Atas permohonan Wajib Pajak, pengurangan pajak yang terutang dapat diberikan oleh
Menteri karena:
1. kondisi tertentu Wajib Pajak yang ada hubungannya dengan Objek Pajak, contoh;
a. Wajib Pajak tidak mampu secara ekonomis yang memperoleh hak baru melalui program pemerintah di
bidang pertanahan;
b. Wajib Pajak pribadi menerima hibah dari orang pribadi yang mempunyaihubungan keluarga sedarah
dalam garis keturunan lurus satu derajat ke atas atausatu derajat ke bawah.

2. kondisi Wajib Pajak yang ada hubungannya dengan sebab-sebab tertentu, contoh;
a. Wajib Pajak yang memperoleh hak atas tanah melalui pembelian dari hasil ganti rugi pemerintah yang
nilai ganti ruginya di bawah Nilai Jual Objek Pajak;
b. Wajib Pajak yang memperoleh hak atas tanah sebagai pengganti atas tanah yang dibebaskan oleh
pemerintah untuk kepentingan umum yang memerlukan persyaratan khusus;
c.

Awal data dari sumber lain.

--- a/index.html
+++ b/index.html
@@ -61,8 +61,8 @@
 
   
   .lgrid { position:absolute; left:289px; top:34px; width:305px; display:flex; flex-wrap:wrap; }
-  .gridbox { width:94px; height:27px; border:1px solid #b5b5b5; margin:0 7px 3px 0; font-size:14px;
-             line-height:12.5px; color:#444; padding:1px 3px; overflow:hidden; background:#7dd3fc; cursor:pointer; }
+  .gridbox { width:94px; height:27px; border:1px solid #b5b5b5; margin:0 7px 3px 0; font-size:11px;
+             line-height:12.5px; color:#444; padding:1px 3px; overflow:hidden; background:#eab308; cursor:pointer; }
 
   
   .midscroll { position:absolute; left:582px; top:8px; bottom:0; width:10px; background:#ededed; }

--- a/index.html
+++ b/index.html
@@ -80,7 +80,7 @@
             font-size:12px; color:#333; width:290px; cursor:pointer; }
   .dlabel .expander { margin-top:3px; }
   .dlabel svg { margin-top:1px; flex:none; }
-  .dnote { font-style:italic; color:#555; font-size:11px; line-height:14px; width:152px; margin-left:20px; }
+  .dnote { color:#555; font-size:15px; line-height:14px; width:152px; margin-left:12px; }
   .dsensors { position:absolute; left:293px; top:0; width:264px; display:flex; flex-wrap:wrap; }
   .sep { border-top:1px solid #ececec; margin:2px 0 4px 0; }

Wajib Pajak yang terkena dampak krisis ekonomi dan moneter yang berdampak luas pada kehidupan
perekonomian nasional sehingga Wajib Pajak harus melakukan restrukturisasi usaha dan atau utang
usaha sesuai dengan kebijaksanaan pemerintah.

3. tanah dan atau bangunan digunakan untuk kepentingan sosial atau pendidikan yang semata-mata tidak
untuk mencari keuntungan, contohnya : Tanah dan atau bangunan yang digunakan, antara lain,
untuk panti asuhan, panti jompo, rumah yatim piatu, pesantren, sekolah yang tidak ditujukan mencari
keuntungan, rumah sakit swasta Institusi Pelayanan Sosial Masyarakat.

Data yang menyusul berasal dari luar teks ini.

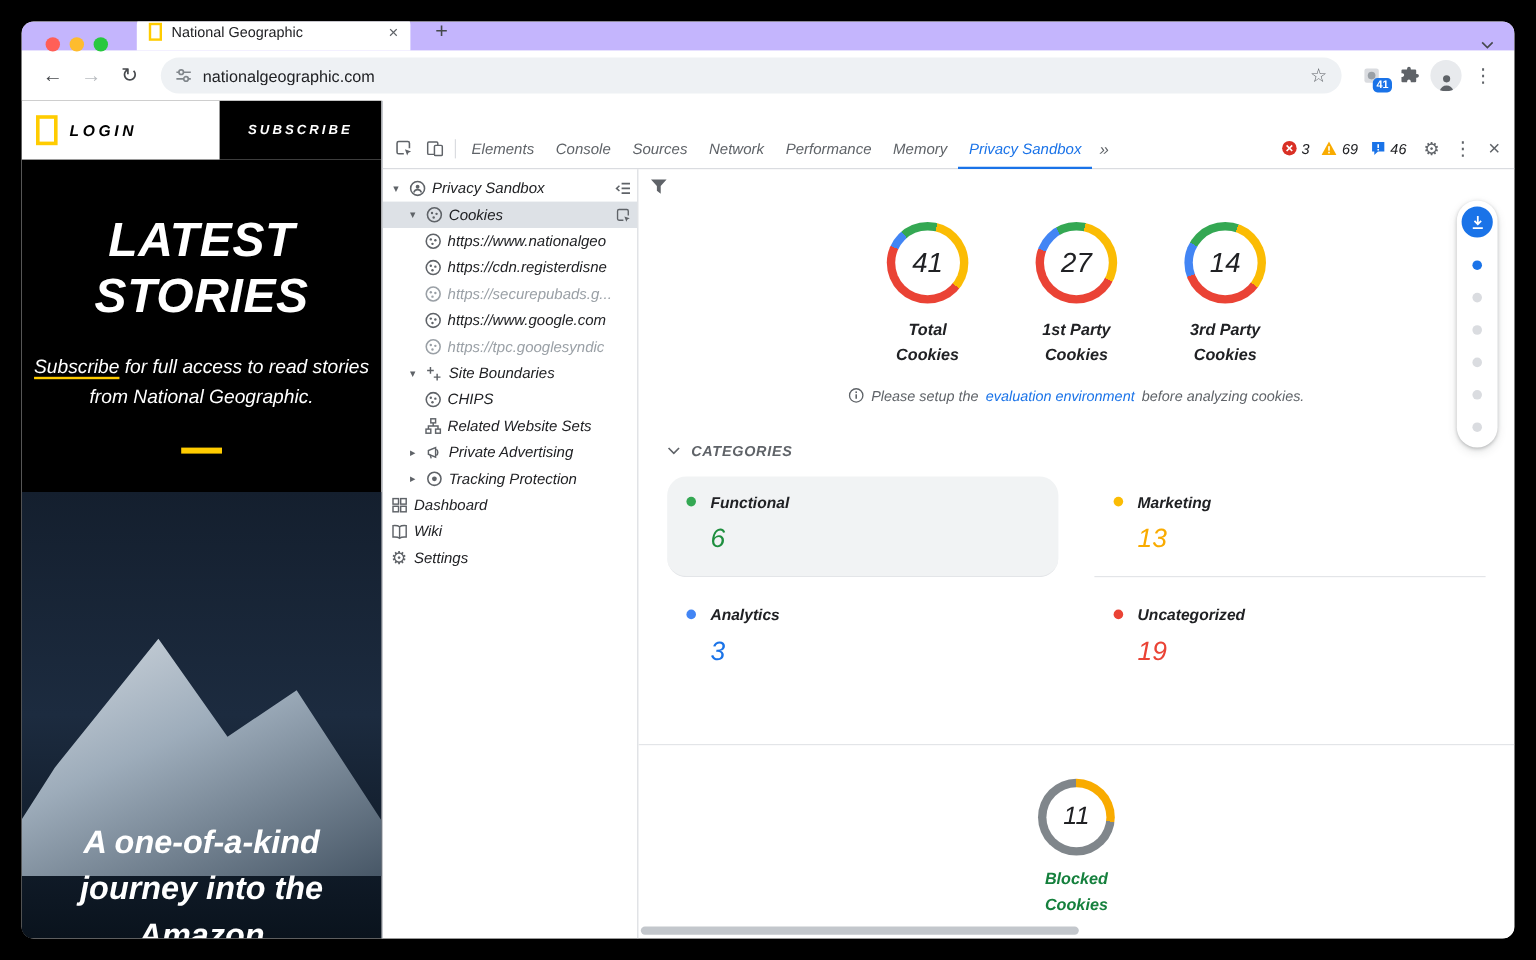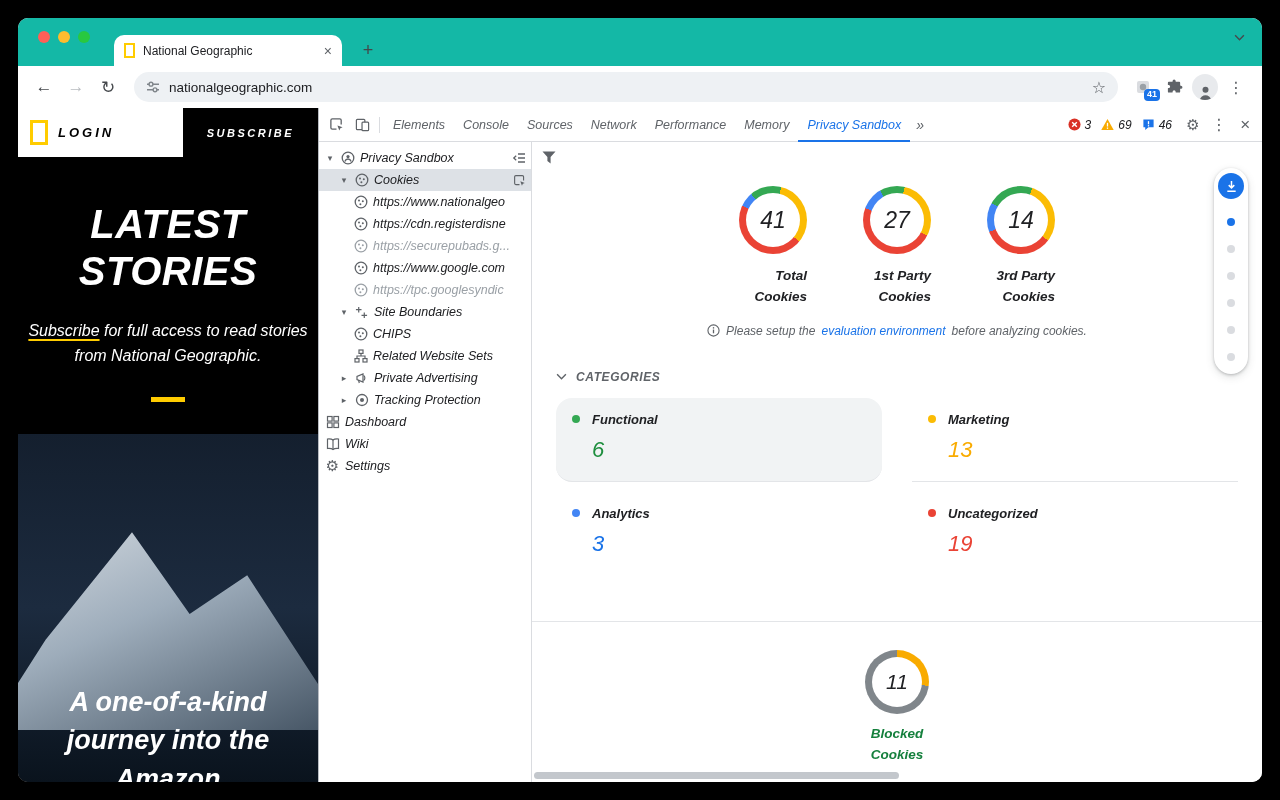--- a/index.html
+++ b/index.html
@@ -10,7 +10,7 @@
             border-radius:10px; overflow:hidden; background:#fff; display:flex; flex-direction:column; }
 
   
-  .tabstrip { height:48px; background:#14b8a6; position:relative; flex:none; }
+  .tabstrip { height:24px; background:#c4b5fd; position:relative; flex:none; }
   .traffic { position:absolute; left:20px; top:13px; display:flex; gap:8px; }
   .light { width:12px; height:12px; border-radius:50%; }
   .light.red{background:#ff5f57} .light.yellow{background:#febc2e} .light.green{background:#28c840}

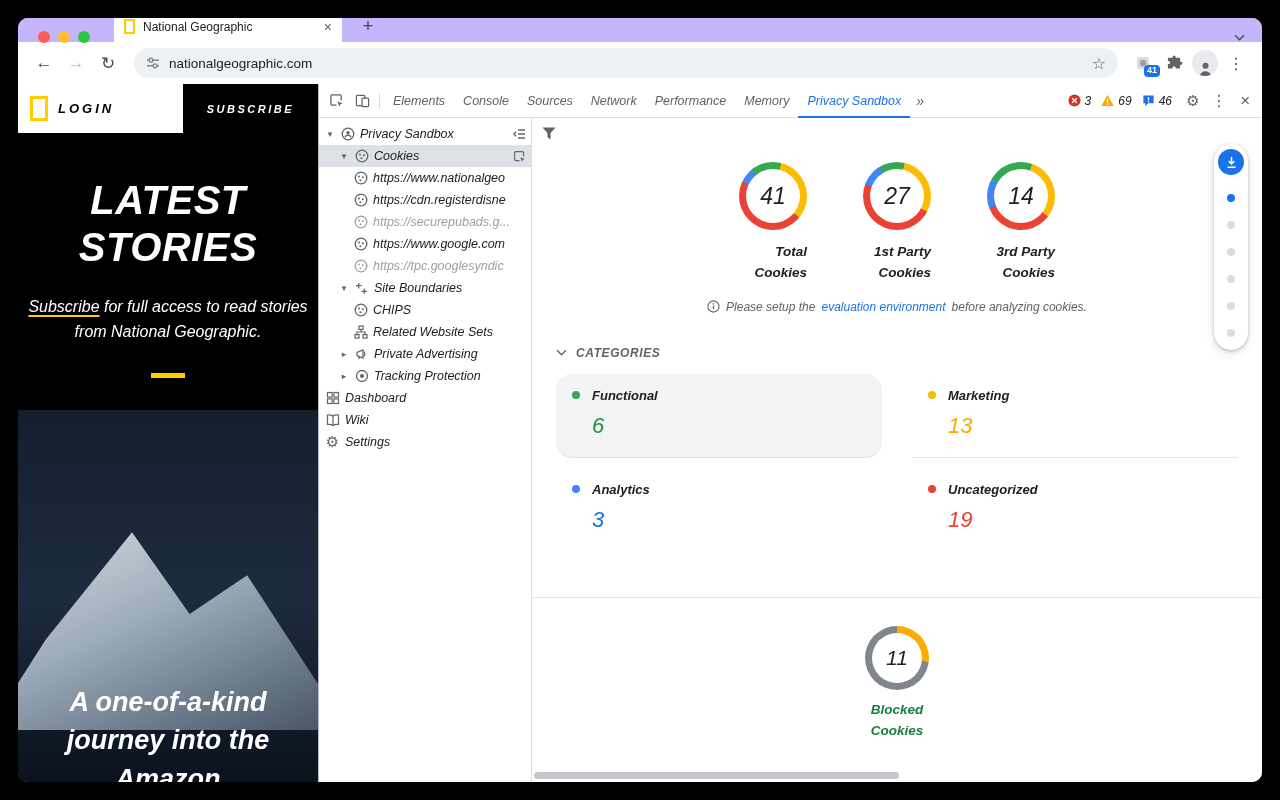--- a/index.html
+++ b/index.html
@@ -73,7 +73,7 @@
   .devtools { flex:1; display:flex; flex-direction:column; background:#fff;
               border-left:1px solid #b8bcc2; min-width:0; }
   .dt-tabbar { height:34px; display:flex; align-items:center; border-bottom:1px solid #dadce0;
-               padding:0 4px; flex:none; color:#5f6368; font-size:12.5px; }
+               padding:0 4px; flex:none; color:#5f6368; font-size:12.5px;margin-top:23px; }
   .icon-btn { width:26px; height:26px; display:flex; align-items:center; justify-content:center; flex:none; }
   .vdiv { width:1px; height:16px; background:#dadce0; margin:0 4px; flex:none; }
   .dt-tab { padding:0 9px; height:34px; display:flex; align-items:center; white-space:nowrap; }

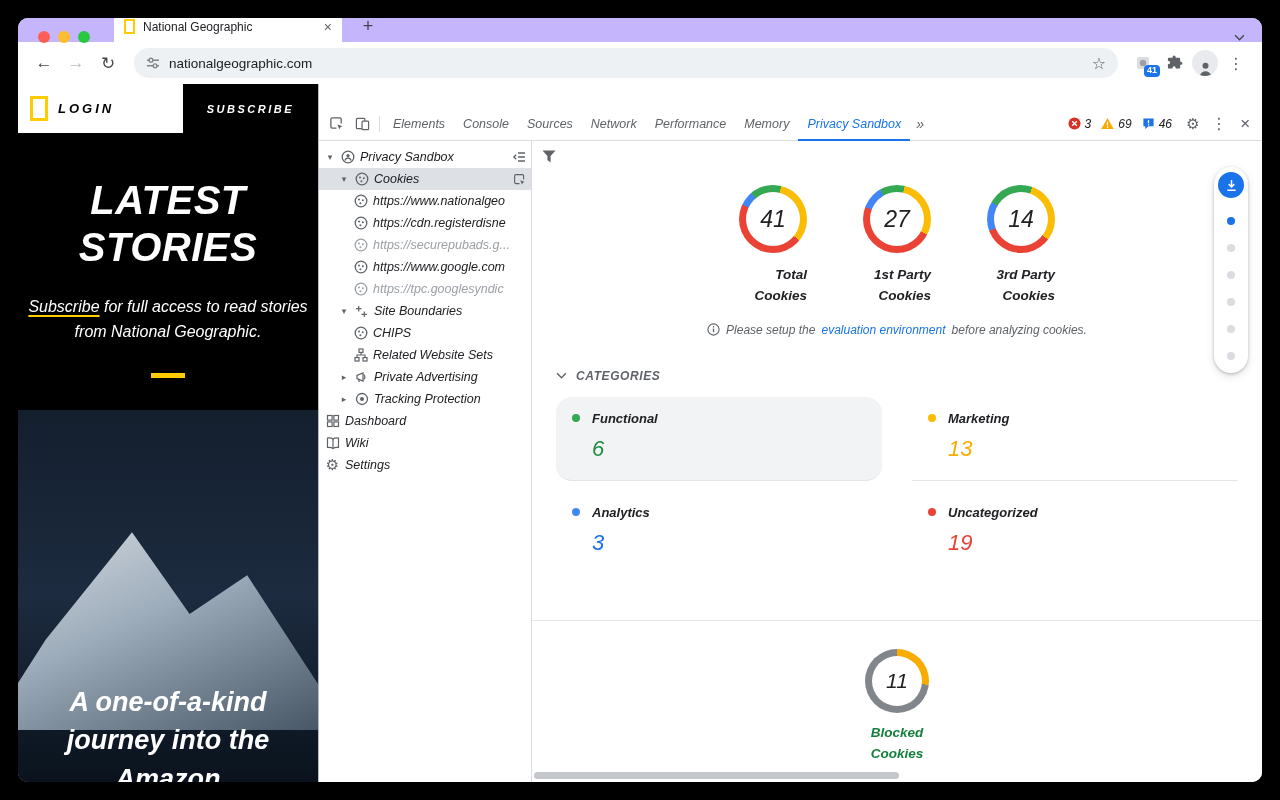--- a/index.html
+++ b/index.html
@@ -114,7 +114,7 @@
            background:conic-gradient(#f9ab00 0 27%,#80868b 27% 100%); }
   .donut.blockedring .hole { width:50px; height:50px; font-size:21px; }
   .sum-label { margin-top:12px; font-size:13.5px; font-weight:700; color:#202124; line-height:1.55; }
-  .sum-label span { display:block;text-align:right; }
+  .sum-label span { display:block; }
   .info-row { margin-top:16px; display:flex; justify-content:center; align-items:center; gap:6px;
               font-size:12px; color:#5f6368; }
   .info-link { color:#1a73e8; }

K. Pengembalian Kelebihan Pembayaran

Wajib pajak dapat mengajukan permohonan pengembalian atas kelebihan pembayaran pajak kepada
Direktur Jendral Pajak.
Wajib pajak dapat mengajukan permohonanpengembalian kelebihan pembayaran pajak , antara lain dalam
hal :
a. pajak yang dibayar lebih besar dari pada yag seharusna terhutang,
b. pajak yang terhutang yang dibayar oleh Wajib pajk sebelum akta ditandatangani, namun perolahan hak
atas tanah dan atau bagunan tersebut batal.

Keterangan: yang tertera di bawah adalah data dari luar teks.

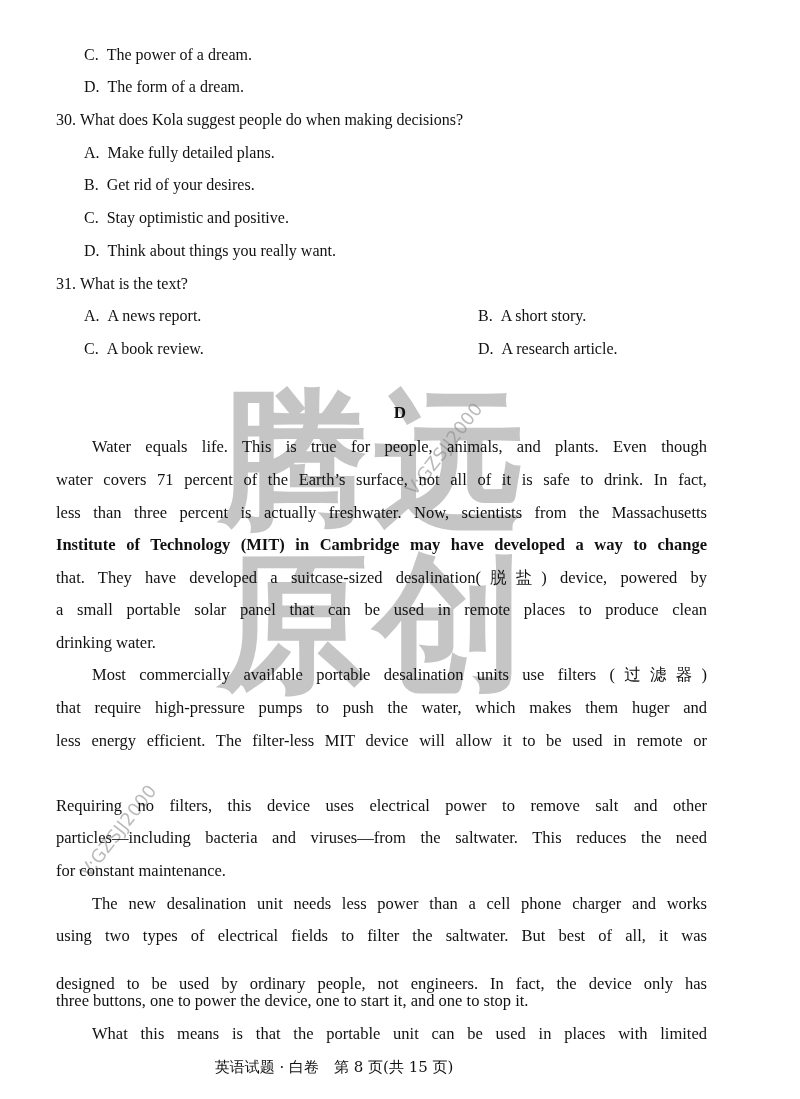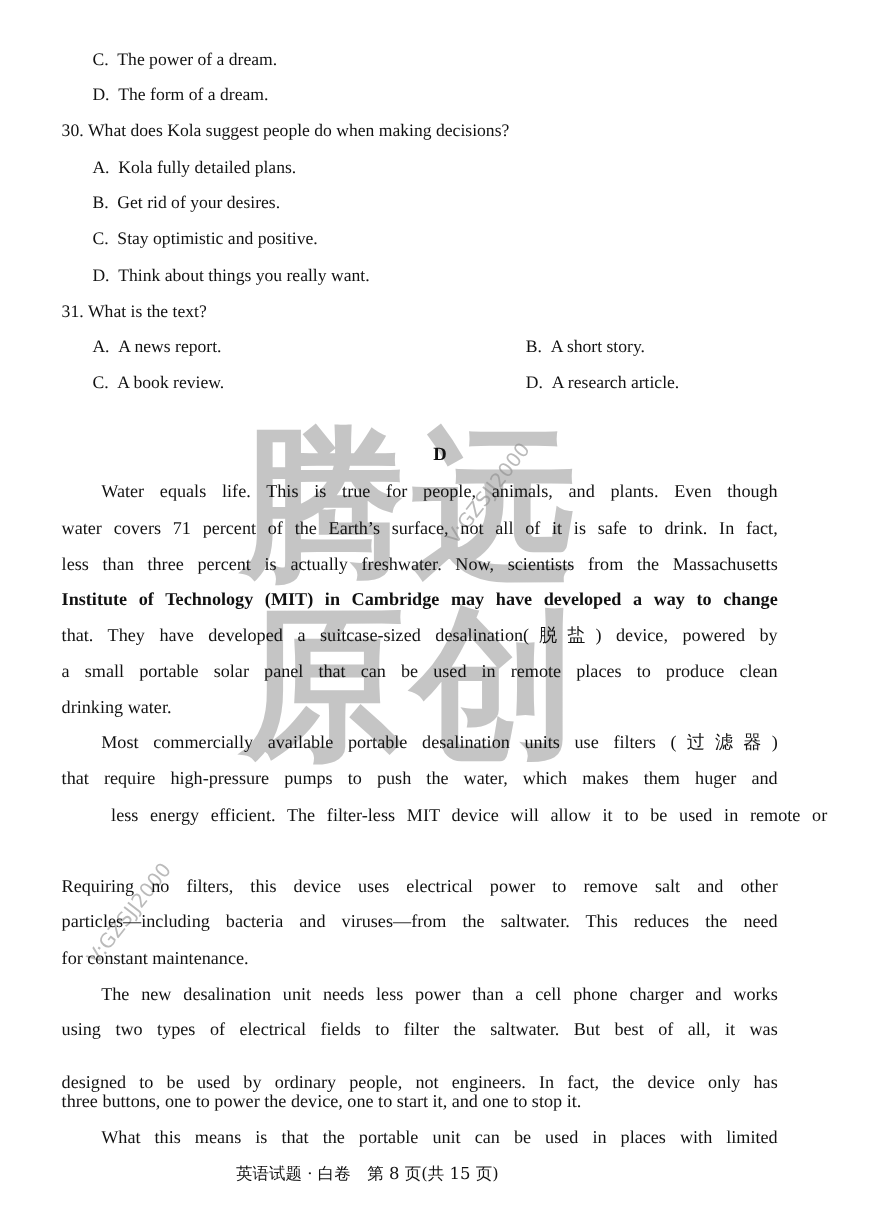--- a/index.html
+++ b/index.html
@@ -104,7 +104,7 @@
       <span>30.</span>&nbsp;<span>What does Kola suggest people do when making decisions?</span>
     </div>
     <div class="line opt" style="top:143px;">
-      <span>A.</span>&nbsp;&nbsp;<span>Kola fully detailed plans.</span>
+      <span>A.</span>&nbsp;&nbsp;<span>Make fully detailed plans.</span>
     </div>
     <div class="line opt" style="top:175px;">
       <span>B.</span>&nbsp;&nbsp;<span>Get rid of your desires.</span>

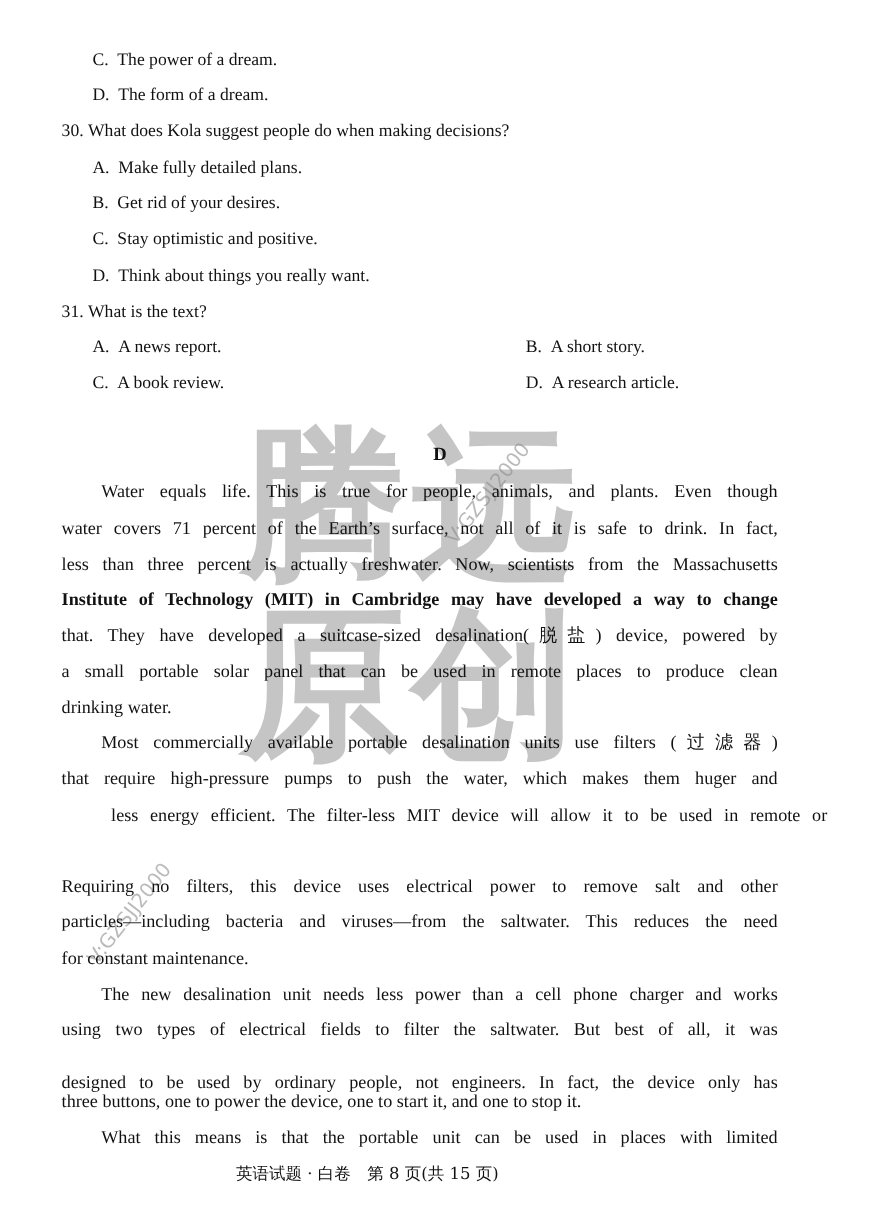--- a/index.html
+++ b/index.html
@@ -144,7 +144,7 @@
 
     <div class="para-line first" style="top:665px;">Most commercially available portable desalination units use filters (过滤器)</div>
     <div class="para-line" style="top:698px;">that require high-pressure pumps to push the water, which makes them huger and</div>
-    <div class="para-line" style="top:731px;margin-left:45px;">less energy efficient. The filter-less MIT device will allow it to be used in remote or</div>
+    <div class="para-line" style="top:731px;">less energy efficient. The filter-less MIT device will allow it to be used in remote or</div>
     <div class="para-line" style="top:796px;">Requiring no filters, this device uses electrical power to remove salt and other</div>
     <div class="para-line" style="top:828px;">particles—including bacteria and viruses—from the saltwater. This reduces the need</div>
     <div class="para-line first" style="top:894px;">The new desalination unit needs less power than a cell phone charger and works</div>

Direktur Jendral Pajak dalam jangka waktu paling lama 12 bulan sejak diterimanya permohonan
harus memberikan keputusan.
Direktur Jenderal Pajak setelah melakukan pemeriksaan menerbitkan :
a. Surat ketetapan Bea Perolehan Hak atas Tanah dan Bangunan Lebih Bayar, aabila juimlah pajak yang
dibayar ternyata lebih besar dari pada jumlah pajak yang terhutang atau dilakukan pembayaran pajak
yang tidak seharusnya terutang.
b. Surat ketetapan Bea Perolehan Hak atas Tanah dan Bangunan Nihil, apabila jumlah pajak yang dibayar
sama dengan jumlah pajak yang terutang.

Apabila dalam jangka waktu telah terlampaui dan Direktur Jendral Pajak tidak memberi keputusan,
permohonan kelebihan pembayran pajak dianggap dikabulkan serta Surat ketetapan Bea Perolehan
Hak atas Tanah dan Bangunan Lebih Bayar harus diterbitkan dalam jangka waktu paling lama 1
bulan. Pengembalian kelebihan pembayaran pajak dilakukan dalam jangka waktu paling laa 2 bulan
sejak di terbitkannya surat ketetapan Bea Perolehan Hak atas Tanah dan Bangunan Lebih Bayar.
Apabila pengembalian kelebihan Pembayaran pajak dilakukan setelah lewat jangka waktu 2 bulan,
Direktur Jendral Pajak memberikan imbalan bunga sebesar 2% sebulanatas keterlambatan
pembayaran kelebihan pembayaran pajak.